## Task objective
Your answer must be the line holding "- A custom Lovelace" followed by every later line through the end of the entries, exactly as written.
####################
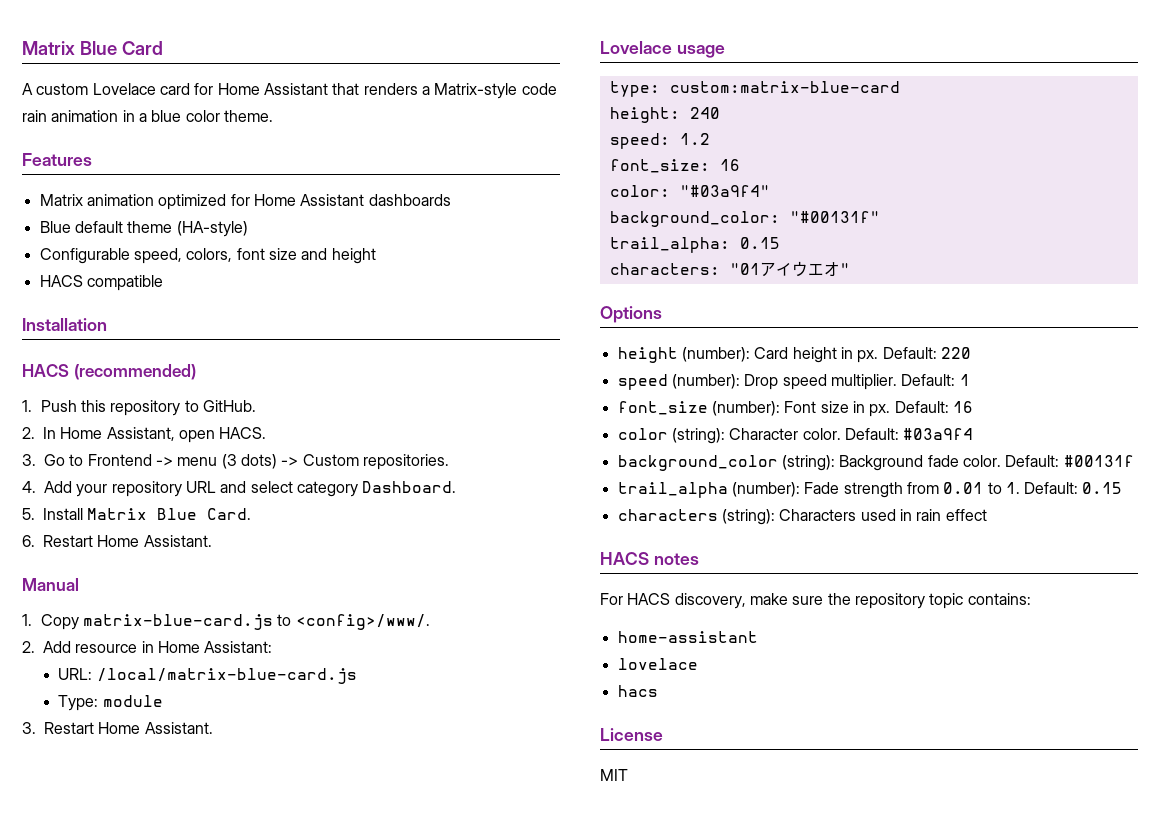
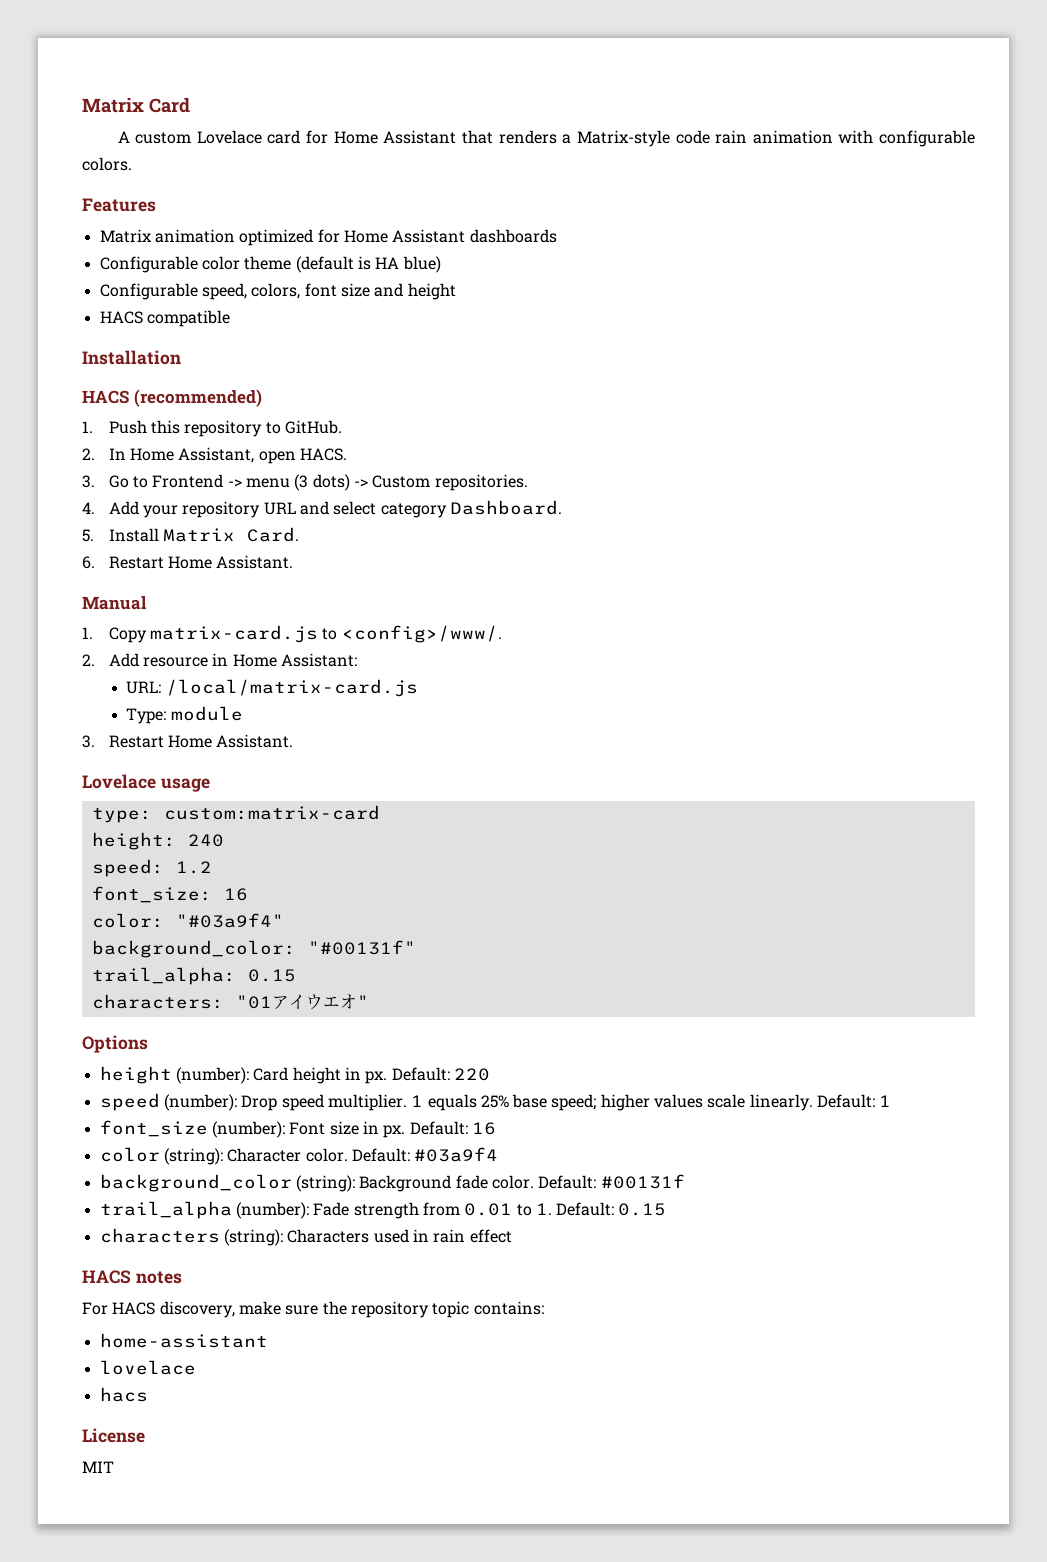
- Matrix Blue Card
+ Matrix Card
- A custom Lovelace card for Home Assistant that renders a Matrix-style code rain animation in a blue color theme.
+ A custom Lovelace card for Home Assistant that renders a Matrix-style code rain animation with configurable colors.
- Blue default theme (HA-style)
+ Configurable color theme (default is HA blue)
- 5. Install Matrix Blue Card.
+ 5. Install Matrix Card.
- 1. Copy matrix-blue-card.js to <config>/www/.
+ 1. Copy matrix-card.js to <config>/www/.
- URL: /local/matrix-blue-card.js
+ URL: /local/matrix-card.js
- type: custom:matrix-blue-card
+ type: custom:matrix-card
+ 1 equals 25% base speed; higher values scale linearly.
####################
## Final answer
- A custom Lovelace card for Home Assistant that renders a Matrix-style code rain animation in a blue color theme.
+ A custom Lovelace card for Home Assistant that renders a Matrix-style code rain animation with configurable colors.
- Blue default theme (HA-style)
+ Configurable color theme (default is HA blue)
- 5. Install Matrix Blue Card.
+ 5. Install Matrix Card.
- 1. Copy matrix-blue-card.js to <config>/www/.
+ 1. Copy matrix-card.js to <config>/www/.
- URL: /local/matrix-blue-card.js
+ URL: /local/matrix-card.js
- type: custom:matrix-blue-card
+ type: custom:matrix-card
+ 1 equals 25% base speed; higher values scale linearly.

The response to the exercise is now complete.